[Version difference data]
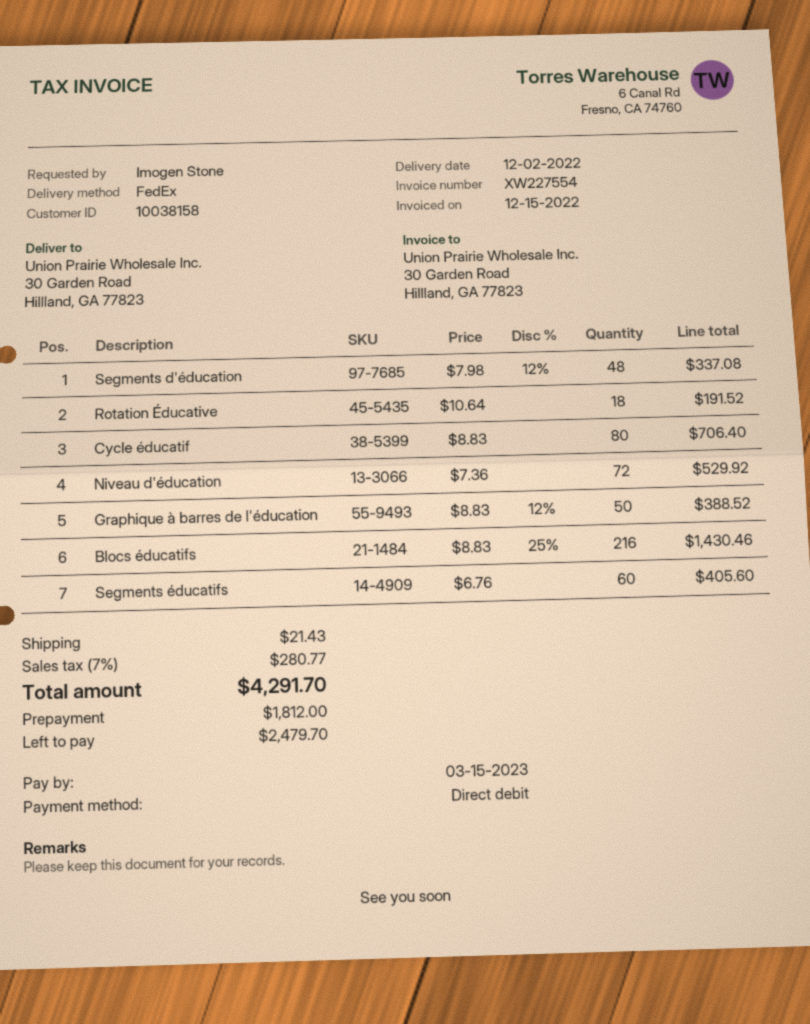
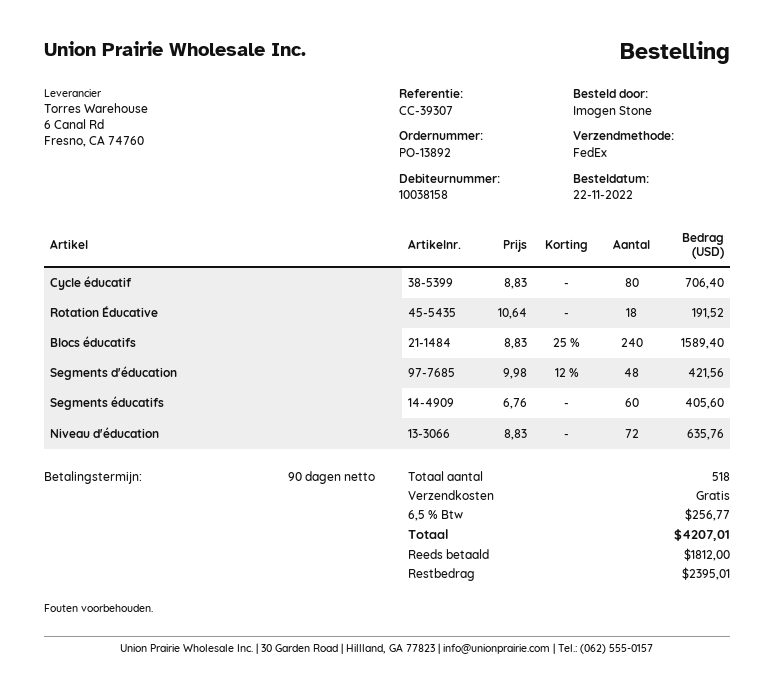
Segments d'éducation: 48 x 7.98 - 12% = 337.08 -> 48 x 9.98 - 12% = 421.56
Niveau d'éducation: 72 x 7.36 = 529.92 -> 72 x 8.83 = 635.76
Graphique à barres de l'éducation: 50 x 8.83 - 12% = 388.52 -> none
Blocs éducatifs: 216 x 8.83 - 25% = 1430.46 -> 240 x 8.83 - 25% = 1589.40
shipping: 21.43 -> 0.00
tax: 7% = 280.77 -> 6.5% = 256.77
total: 4291.70 -> 4207.01
balance: 2479.70 -> 2395.01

WHAT YOU WILL DO: Your task is to copy every line of the entries that contains the string "éducation".

EXERCISE SOLUTION:
Segments d'éducation: 48 x 7.98 - 12% = 337.08 -> 48 x 9.98 - 12% = 421.56
Niveau d'éducation: 72 x 7.36 = 529.92 -> 72 x 8.83 = 635.76
Graphique à barres de l'éducation: 50 x 8.83 - 12% = 388.52 -> none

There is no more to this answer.